Source data.
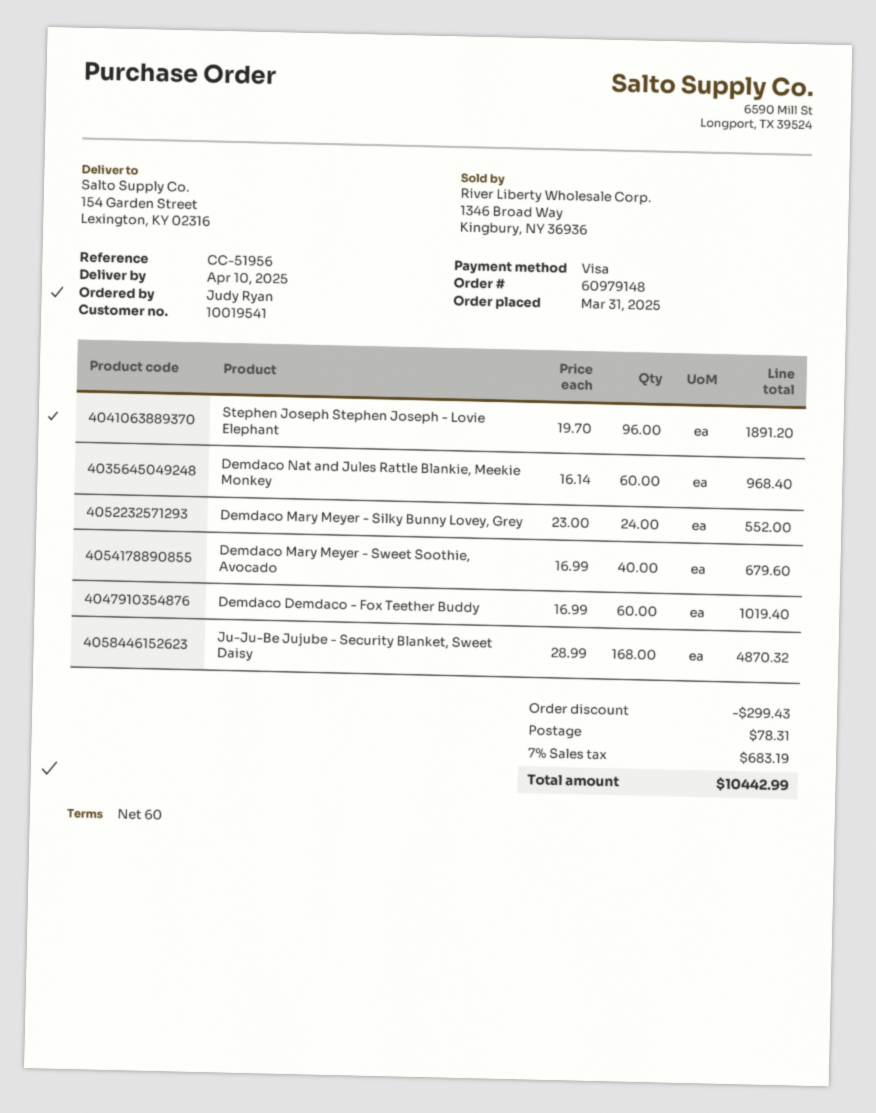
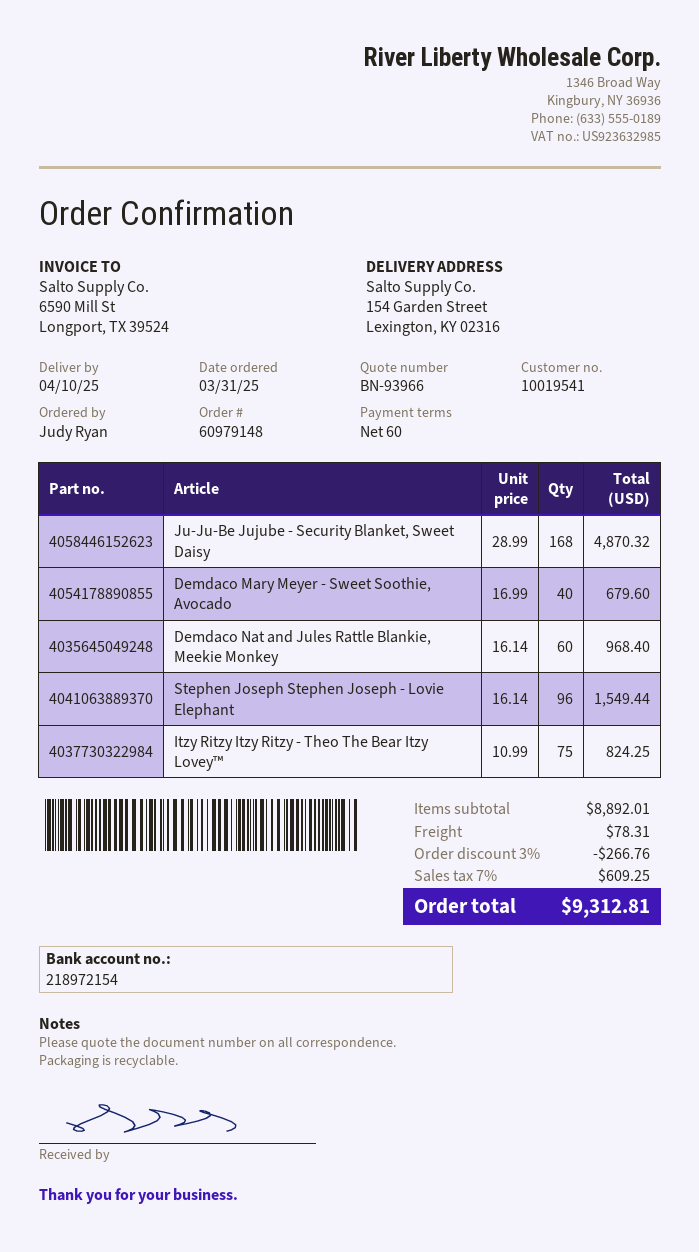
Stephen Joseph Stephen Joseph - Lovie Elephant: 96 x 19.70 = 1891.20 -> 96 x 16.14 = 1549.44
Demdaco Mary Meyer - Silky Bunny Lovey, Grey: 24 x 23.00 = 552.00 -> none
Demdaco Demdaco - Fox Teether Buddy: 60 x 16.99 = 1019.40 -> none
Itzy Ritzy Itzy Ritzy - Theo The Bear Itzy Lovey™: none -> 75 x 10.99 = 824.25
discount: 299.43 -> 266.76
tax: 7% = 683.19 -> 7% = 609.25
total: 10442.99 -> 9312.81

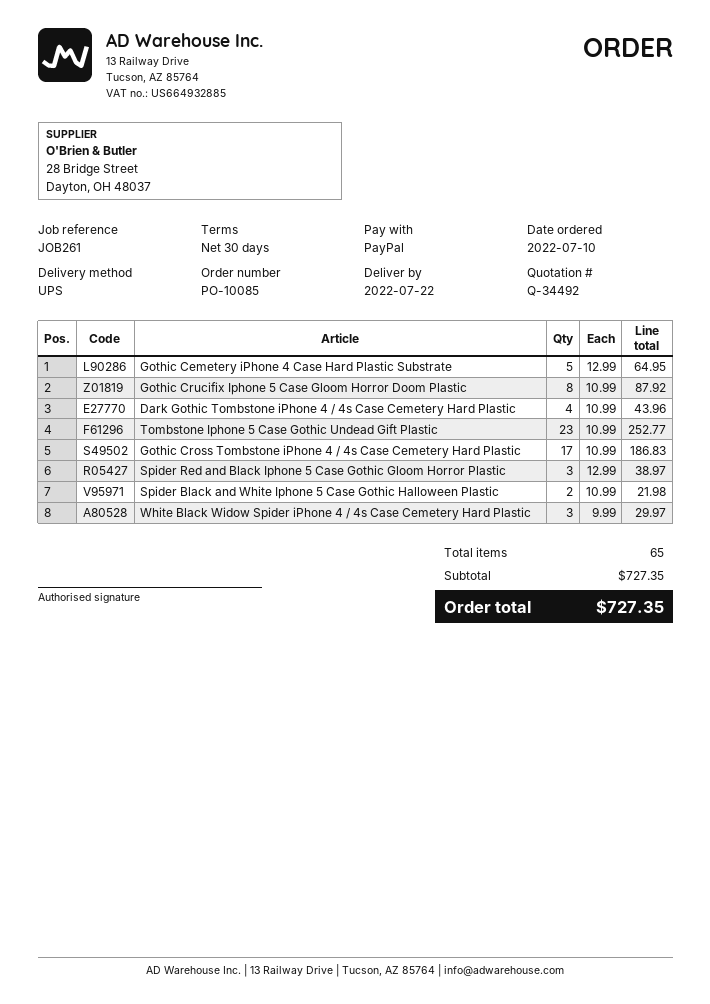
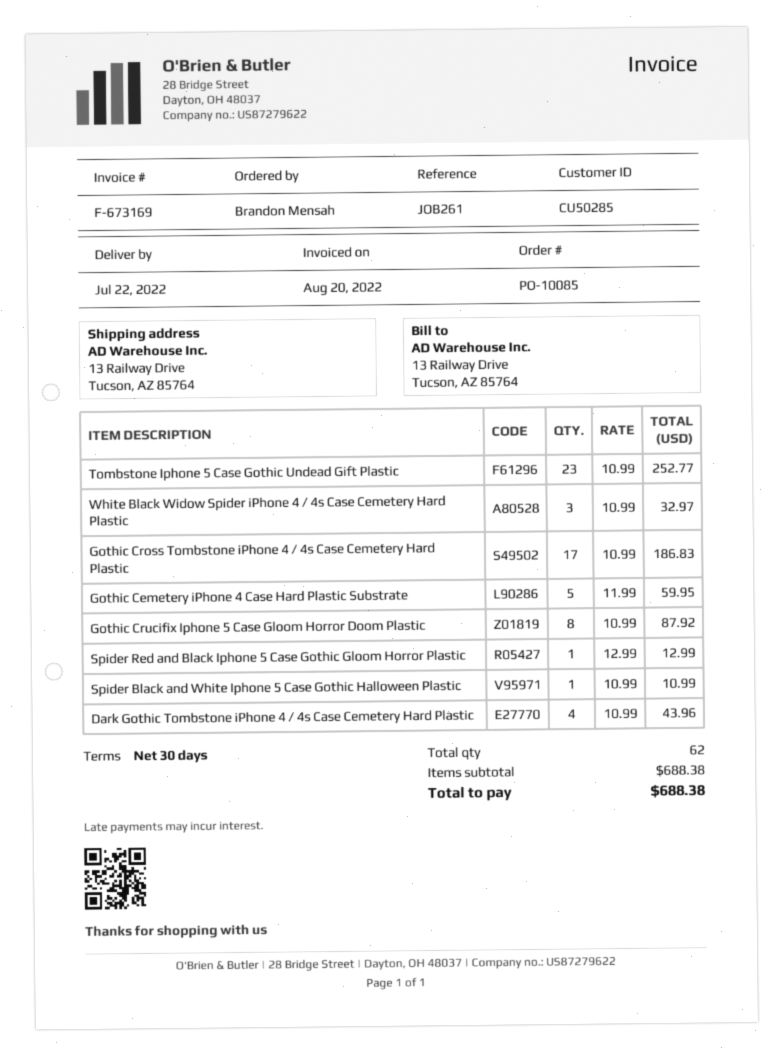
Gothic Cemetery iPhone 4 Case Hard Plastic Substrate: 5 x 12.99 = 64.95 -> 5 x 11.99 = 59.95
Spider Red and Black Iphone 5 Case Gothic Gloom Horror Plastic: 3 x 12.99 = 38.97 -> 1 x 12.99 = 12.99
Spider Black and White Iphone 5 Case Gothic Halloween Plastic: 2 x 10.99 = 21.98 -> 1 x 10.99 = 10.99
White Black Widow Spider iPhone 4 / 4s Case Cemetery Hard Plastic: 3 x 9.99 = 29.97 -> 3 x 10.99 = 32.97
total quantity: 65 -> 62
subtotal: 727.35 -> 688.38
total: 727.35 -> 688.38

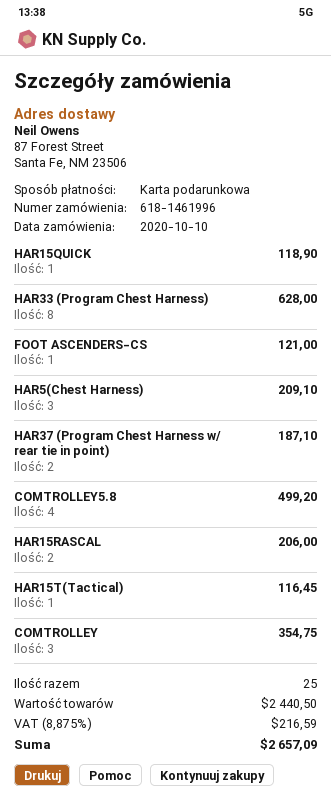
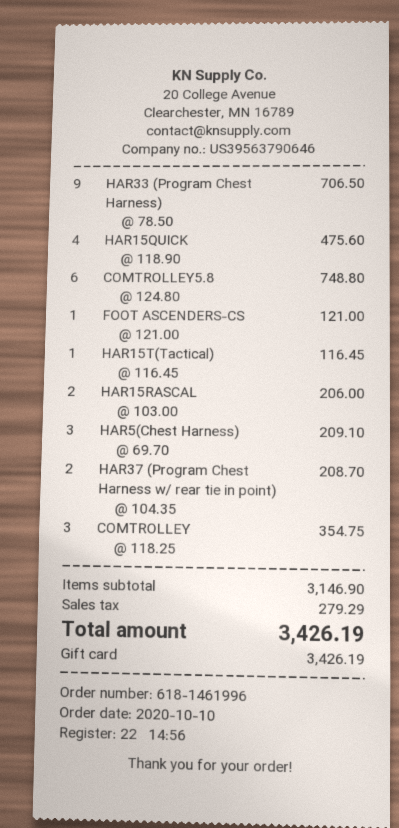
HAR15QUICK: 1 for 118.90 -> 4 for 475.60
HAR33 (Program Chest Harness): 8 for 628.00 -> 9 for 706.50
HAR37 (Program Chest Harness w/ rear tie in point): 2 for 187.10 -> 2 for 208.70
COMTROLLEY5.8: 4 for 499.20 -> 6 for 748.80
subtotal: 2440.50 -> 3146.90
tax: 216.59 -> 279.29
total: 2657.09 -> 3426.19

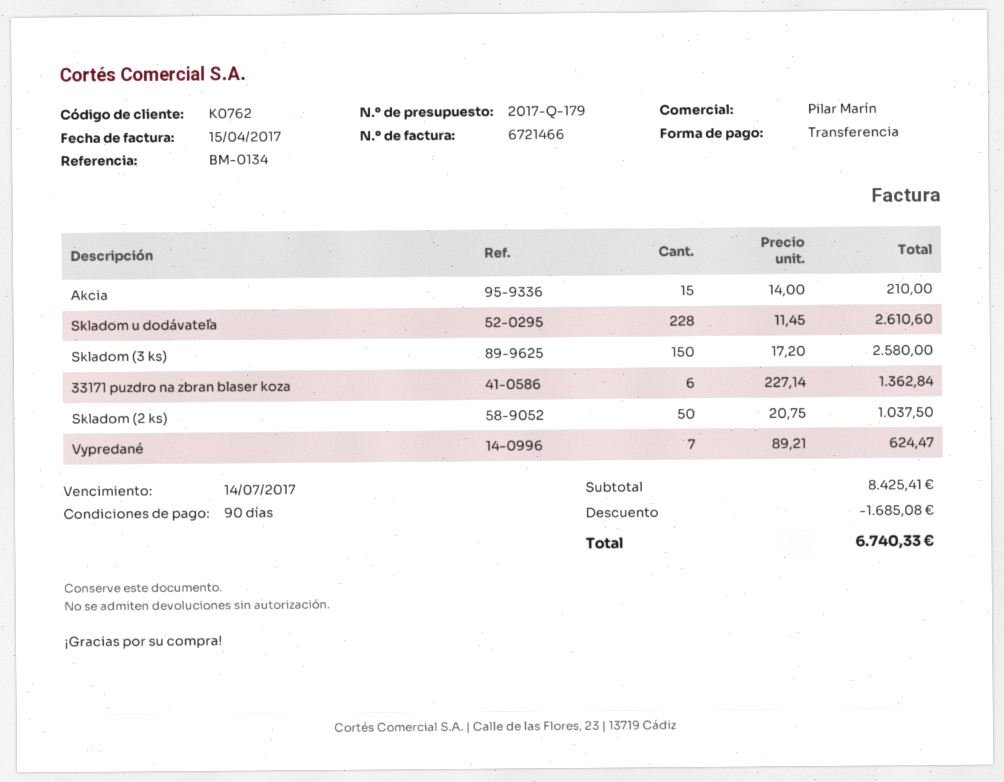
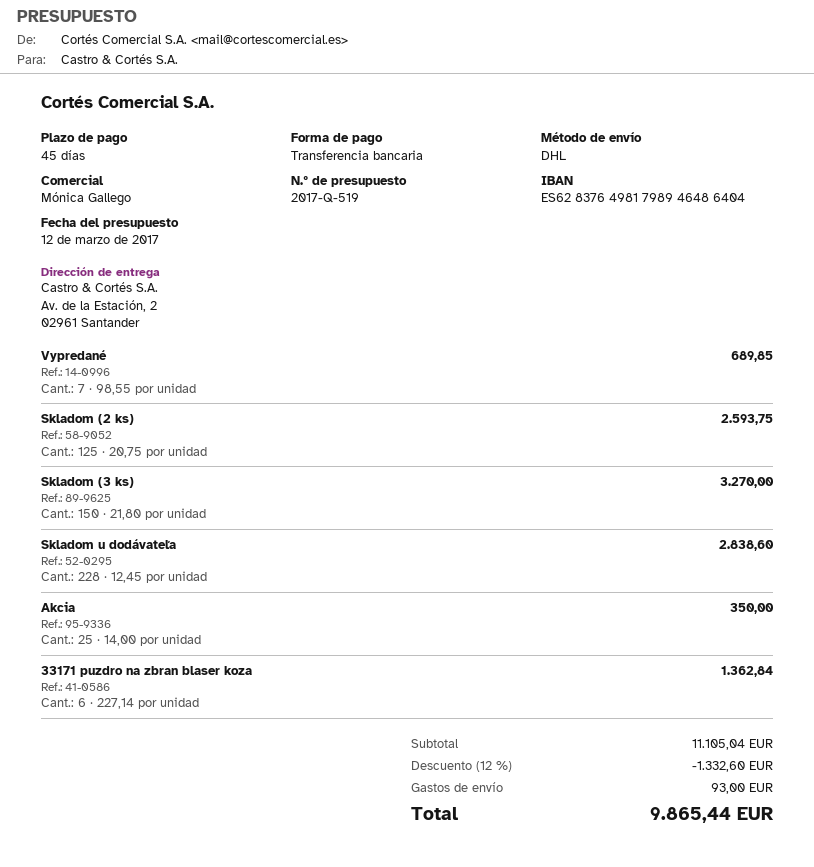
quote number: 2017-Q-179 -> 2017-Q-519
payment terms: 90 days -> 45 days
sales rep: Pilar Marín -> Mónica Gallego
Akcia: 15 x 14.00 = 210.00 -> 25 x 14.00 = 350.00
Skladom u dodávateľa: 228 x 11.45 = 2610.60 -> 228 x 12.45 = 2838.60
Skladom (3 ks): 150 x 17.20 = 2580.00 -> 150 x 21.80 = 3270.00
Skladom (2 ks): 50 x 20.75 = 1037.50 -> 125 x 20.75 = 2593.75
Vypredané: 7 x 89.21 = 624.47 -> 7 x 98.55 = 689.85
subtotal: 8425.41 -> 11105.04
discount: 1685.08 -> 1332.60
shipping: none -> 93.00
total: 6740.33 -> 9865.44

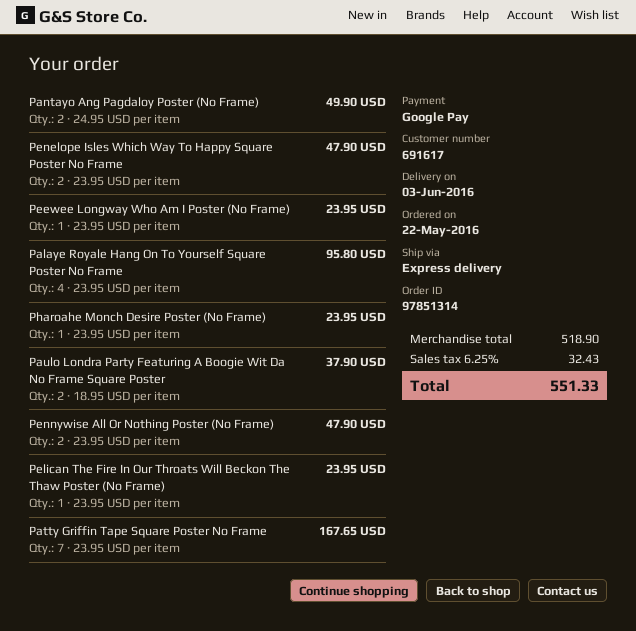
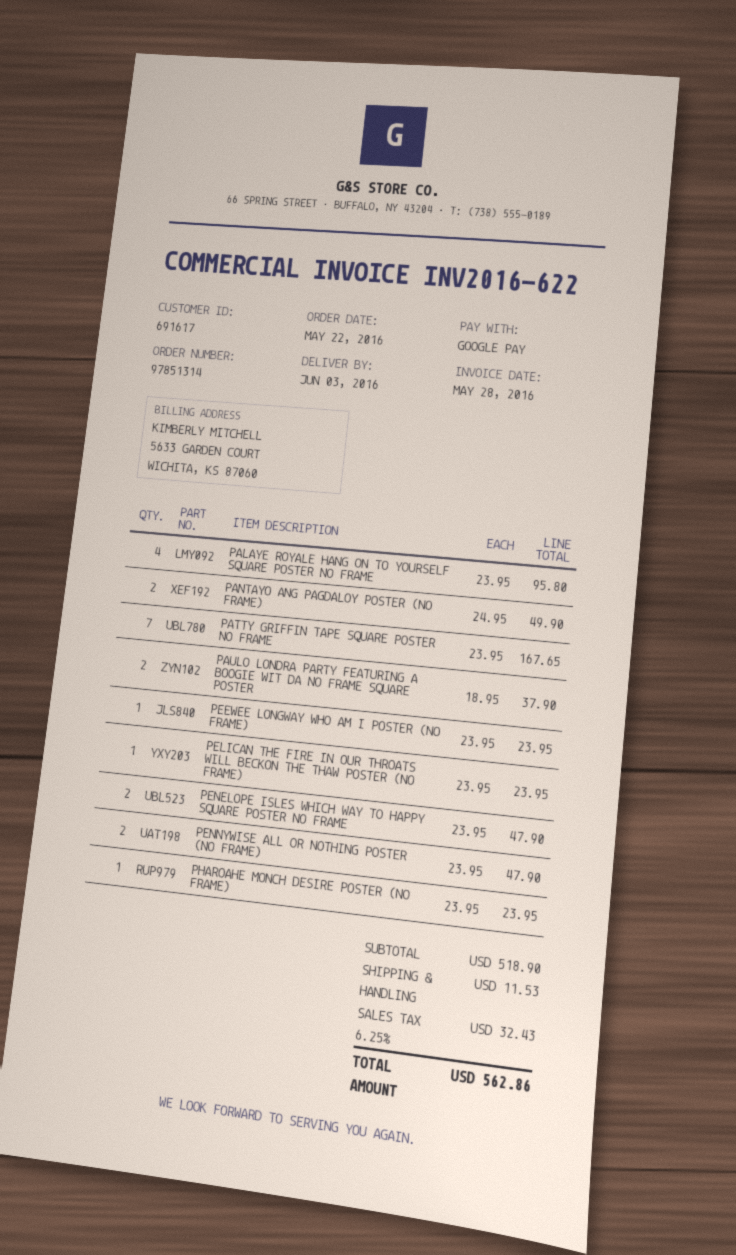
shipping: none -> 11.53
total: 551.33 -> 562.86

ACTION ITEM. When you find the line that contains "subtotal: 2440.50 -> 3146.90", retype it and every line after it through the end of the data above, exactly, with no pictures.

RESULT OF THIS TASK.
subtotal: 2440.50 -> 3146.90
tax: 216.59 -> 279.29
total: 2657.09 -> 3426.19

quote number: 2017-Q-179 -> 2017-Q-519
payment terms: 90 days -> 45 days
sales rep: Pilar Marín -> Mónica Gallego
Akcia: 15 x 14.00 = 210.00 -> 25 x 14.00 = 350.00
Skladom u dodávateľa: 228 x 11.45 = 2610.60 -> 228 x 12.45 = 2838.60
Skladom (3 ks): 150 x 17.20 = 2580.00 -> 150 x 21.80 = 3270.00
Skladom (2 ks): 50 x 20.75 = 1037.50 -> 125 x 20.75 = 2593.75
Vypredané: 7 x 89.21 = 624.47 -> 7 x 98.55 = 689.85
subtotal: 8425.41 -> 11105.04
discount: 1685.08 -> 1332.60
shipping: none -> 93.00
total: 6740.33 -> 9865.44

shipping: none -> 11.53
total: 551.33 -> 562.86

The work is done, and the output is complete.